- [Goal of the exercise]: For the word "just", find each line in the entries where it occurs and copy that line.

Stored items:
==================================================
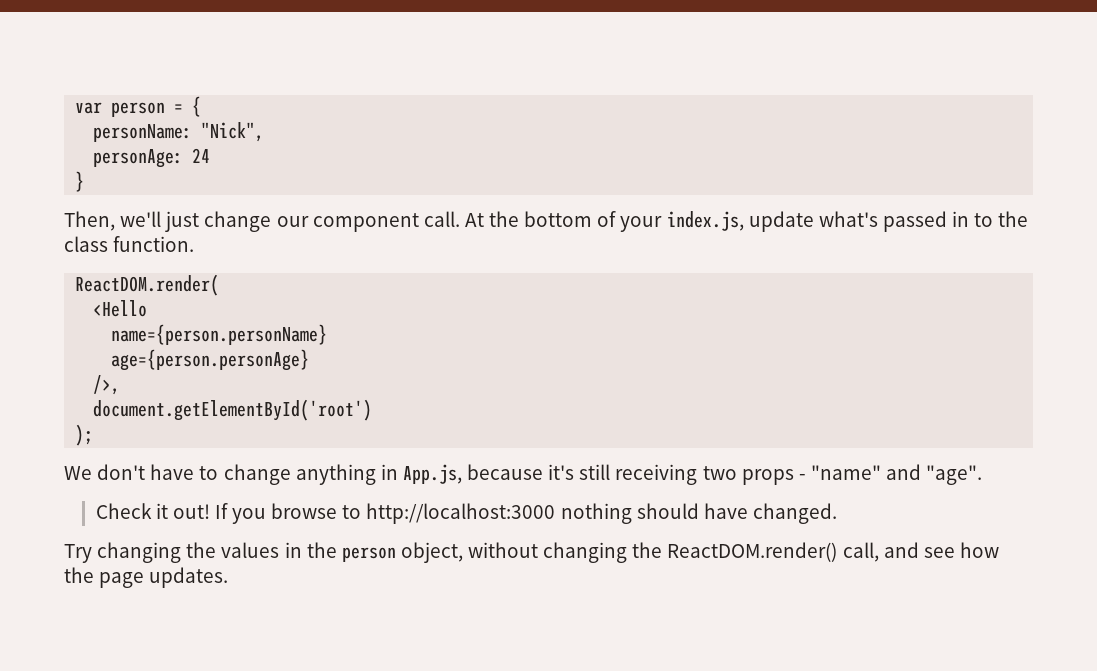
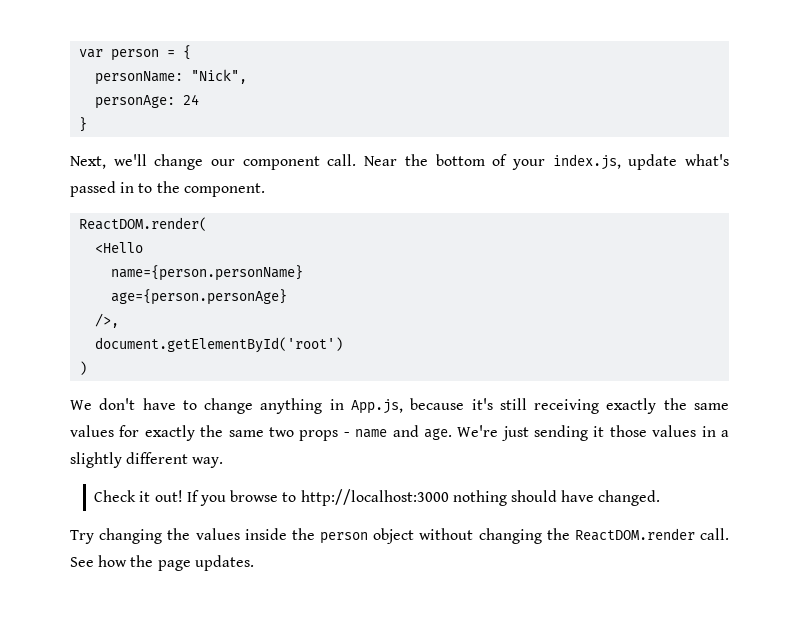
[64,211,200,232] Then, we'll just -> [70,154,147,169] Next, we'll
[464,213,484,227] At -> [364,156,398,166] Near
[64,236,195,252] class function. -> [183,183,265,197] component.
[75,424,94,446] ); -> [79,361,88,375] )
[702,464,983,485] two props - "name" and "age". -> [606,398,730,414] [70,425,730,441] [70,452,224,468] exactly the same values for exactly the same two props - name and age. We're just sending it those values in a slightly different way.
[284,542,302,558] in -> [244,528,287,540] inside
[400,542,463,563] object, -> [373,528,415,544] object
[667,542,955,562] ReactDOM.render() call, and see -> [574,528,730,541] [70,557,94,567] ReactDOM.render call. See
==================================================
- [Solution for this exercise]:
[64,211,200,232] Then, we'll just -> [70,154,147,169] Next, we'll
[702,464,983,485] two props - "name" and "age". -> [606,398,730,414] [70,425,730,441] [70,452,224,468] exactly the same values for exactly the same two props - name and age. We're just sending it those values in a slightly different way.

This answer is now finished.